What the task asks
Within the entries below, find the portion that opens with the line containing "progressions(scale)+in the MIDI song file." and closes with the line containing "(scale) +in the MIDI song file.". Retype that portion exactly and only.
=======
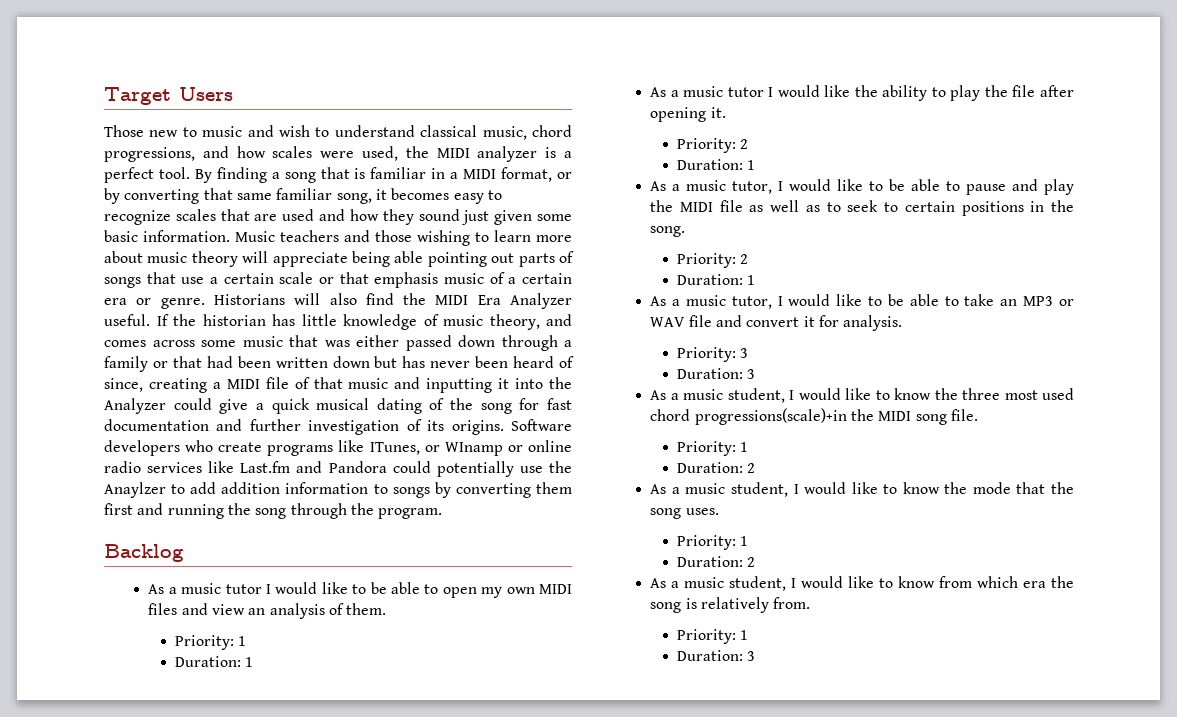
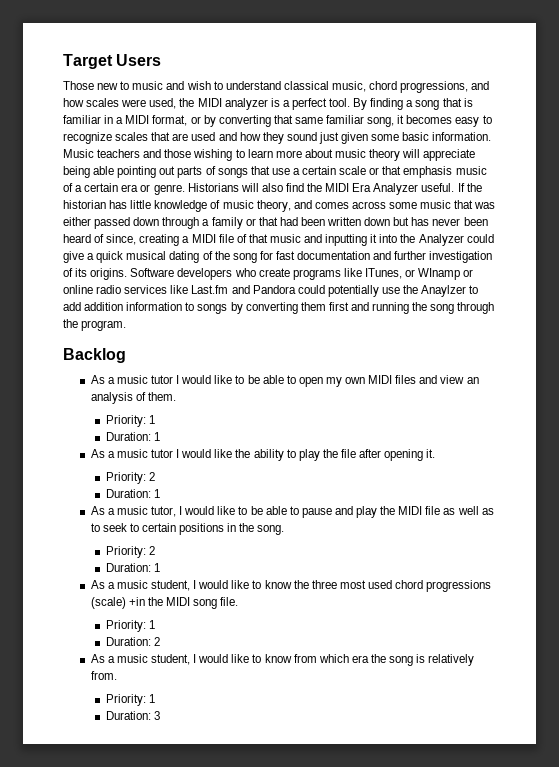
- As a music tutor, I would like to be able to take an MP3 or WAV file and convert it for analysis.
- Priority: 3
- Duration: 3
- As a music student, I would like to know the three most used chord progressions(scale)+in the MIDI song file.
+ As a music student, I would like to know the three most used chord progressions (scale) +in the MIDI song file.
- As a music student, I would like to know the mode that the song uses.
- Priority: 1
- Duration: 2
=======
Task output
- As a music student, I would like to know the three most used chord progressions(scale)+in the MIDI song file.
+ As a music student, I would like to know the three most used chord progressions (scale) +in the MIDI song file.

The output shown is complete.